In Belgium, powers relating to employment are shared between the Federal Government on the one hand, and the regions and the German-speaking community on the other.

It is the federal government’s task to create a framework that promotes the optimal development of employment and solidarity, and to ensure that all citizens have equal rights and opportunities. The communities and regions guarantee, above all, optimal conditions for access to and participation in the labour market, and develop (re)integration initiatives geared to their specific situation, ensuring that everyone enjoys equal opportunities.

The population legally registered in Belgium as at 1 January 2018 is 11 376 070 million inhabitants, 57.6% of whom reside in Flanders, 31.9% in Wallonia, 10.5% in the Brussels-Capital Region and less than 1% in the municipalities of the German-speaking community. The population has experienced an annual growth of 53 982 people, or 0.50%. This growth is primarily attributable to net international migration. The population traditionally consists of slightly more women (51% or 5 778 164 people) than men (49% or 5 597 906 people).

Meanwhile, the age distribution continues to illustrate the effect of the ‘ageing of the population’: there are now almost 2.13 million people aged 65 or over, representing 18.7% of the population. The number of young people (<18 years) has also increased, to 2.301 million, but they account for only 20.2% of the population. The ‘working age’ population (aged between 18 and 64) totals 6.944 million (61%).

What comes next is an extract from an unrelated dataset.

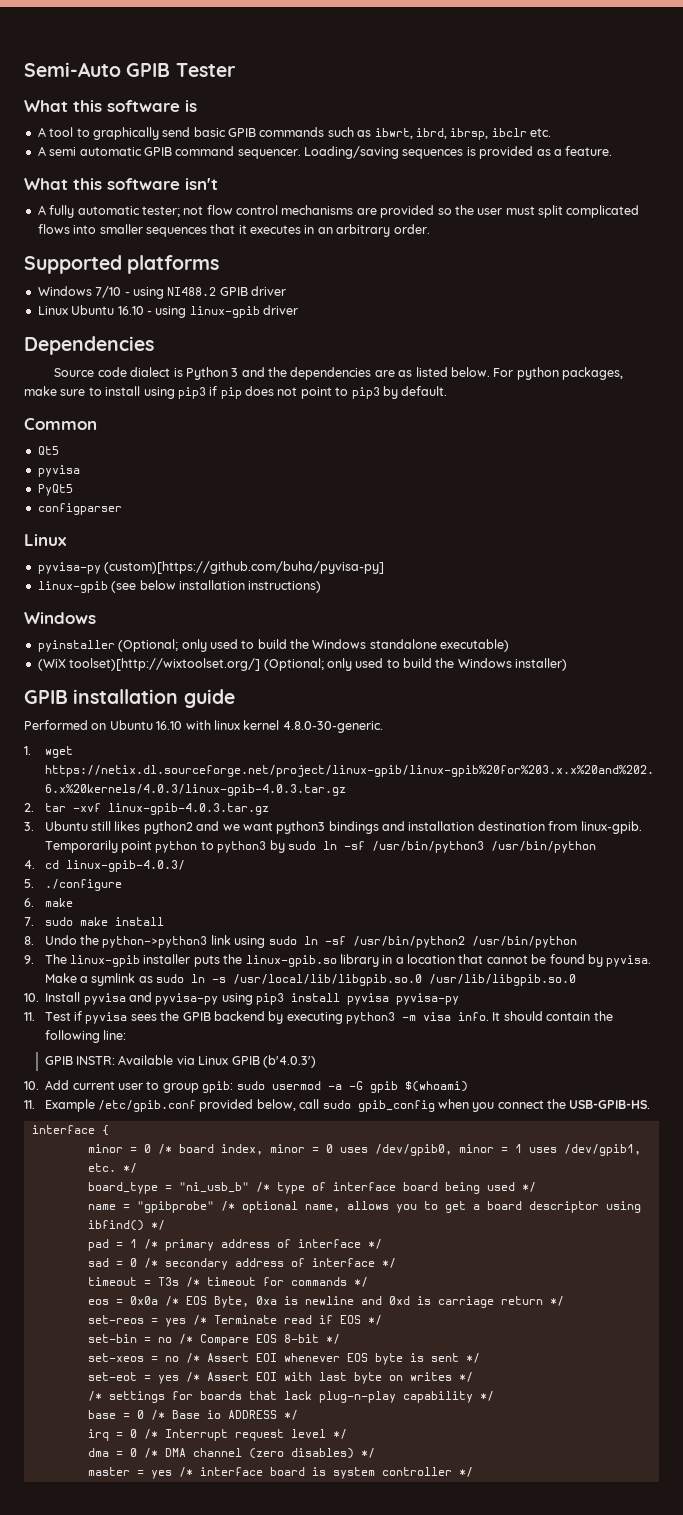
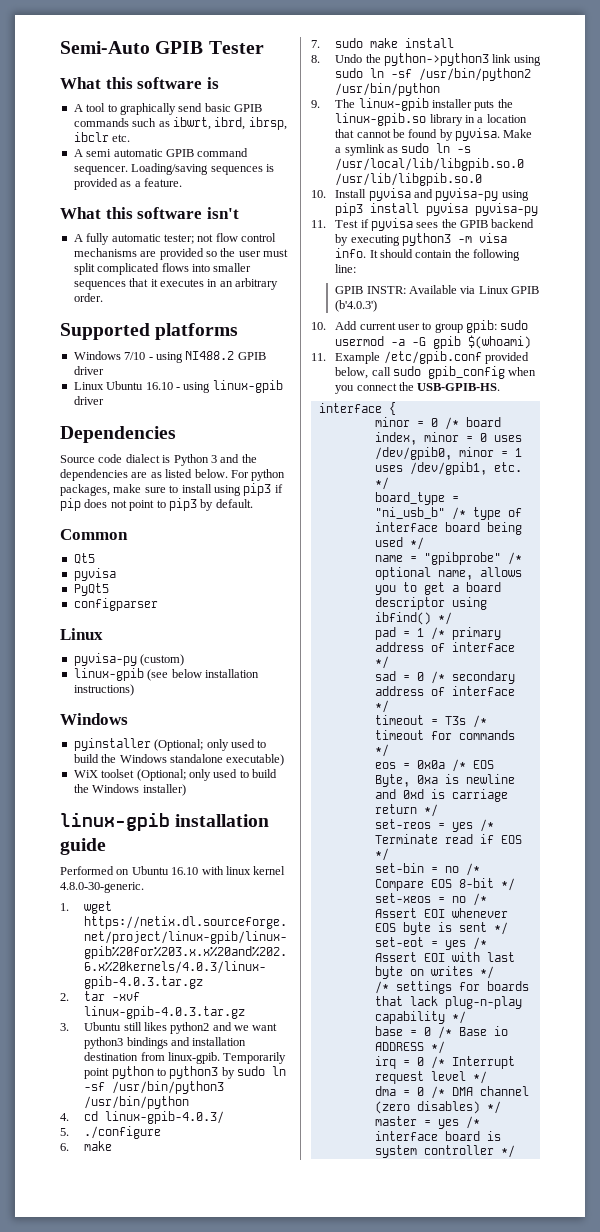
[104,561,385,574] (custom)[https://github.com/buha/pyvisa-py] -> [140,654,185,666] (custom)
[37,658,261,671] (WiX toolset)[http://wixtoolset.org/] -> [73,769,135,778] WiX toolset
[24,690,68,704] GPIB -> [60,812,170,831] linux-gpib

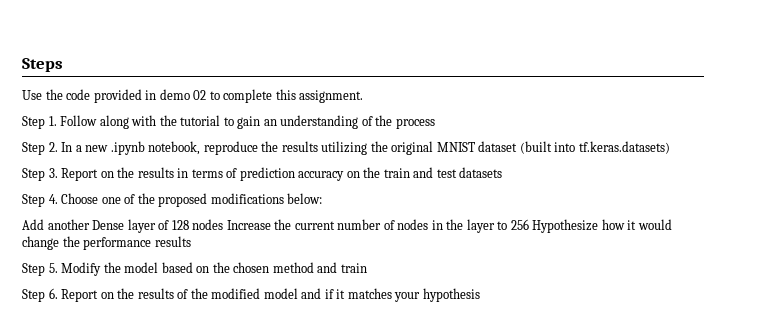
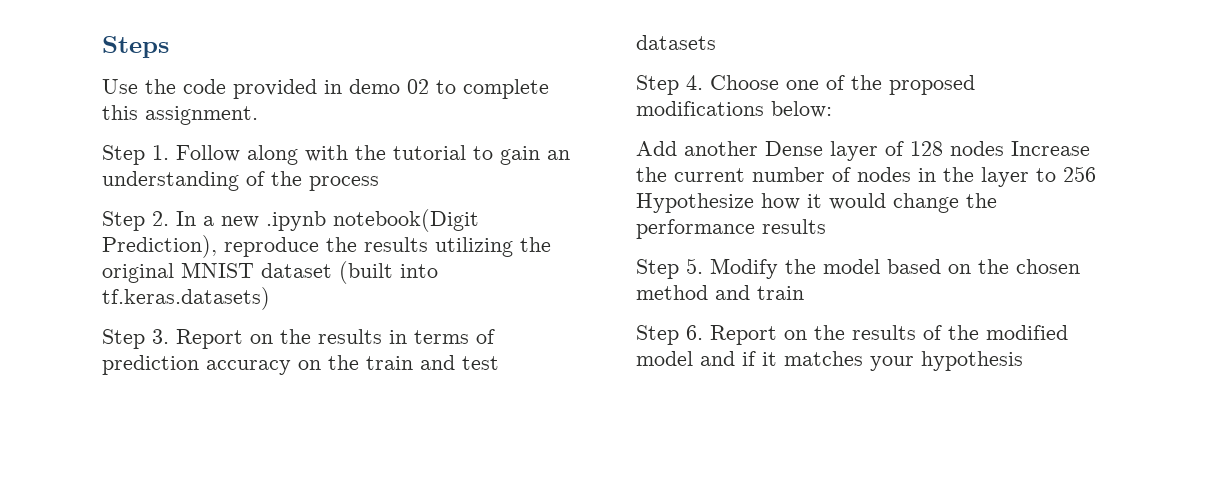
[148,141,201,155] notebook, -> [333,209,479,232] [102,235,217,258] notebook(Digit Prediction),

In Belgium, 68.5% of the population between the ages of 20 and 64 are in work, while 7.1% of the active population are looking for work (figures for 2017). The inactive population is mainly composed of young people (students) and older people ((early) retirees). There are, however, major differences between the regions in Belgium. Flanders has the highest level of employment and the lowest unemployment rate.

The European Union has a higher employment level than Belgium: the proportion of active employees in the EU is 72.2% on average. Nevertheless, the level of unemployment in the EU (7.6%) is slightly higher than in Belgium (7.1%).

The Belgian employment situation may be typically described as resembling the shape of a lemon, with employment being heavily concentrated in the middle age category (25-54), while relatively few young people (who usually continue in education for a long time) and older people (who frequently take early retirement) are in work. Studying longer is a positive development, because it considerably increases the chances of finding employment, but early retirement has become unaffordable for the State and it is currently taking steps to discourage it by raising the ages at which people may retire.

Despite the fact that young people are studying longer, unemployment among young people remains very high in Belgium: 19.3%, which is slightly higher than the EU average (16.8%). It is worth noting that 12.7% of young people aged 15 and over leave education with no qualifications (without a certificate or with only a certificate of primary education). They therefore have much less chance of finding work than young people with secondary or higher qualifications.

Many people in Belgium commute, to work in a different region from that in which they live, or even commute abroad (‘cross-border workers’). Most commuting is from Flanders and Wallonia to the Brussels-Capital Region, where there are more jobs than members of the active population.

Most employment in Belgium is in services. There are not very many major industrial companies in Belgium; one such company though is the steel giant Arcelor Mittal, which is based mainly in Wallonia; the car manufacturer Volvo Cars is based in Ghent in Flanders. The top 10 places are all occupied by service industries in the transport and communication, finance and distribution/retail sectors. The list includes Bpost, the bank BNP Paribas Fortis, ING Belgium and KBC Bank, HR Rail, Colruyt Group, Proximus, the Delhaize Group, Carrefour Belgium and Randstad.

The principal sector with the highest number of workers in Belgium is the tertiary sector (services), which accounts for 68.8% of its GDP (gross domestic product). Commerce, transport and HoReCa (hotels, restaurants and catering) make up the bulk of this sector. Next come public administration, education and business services with 19%.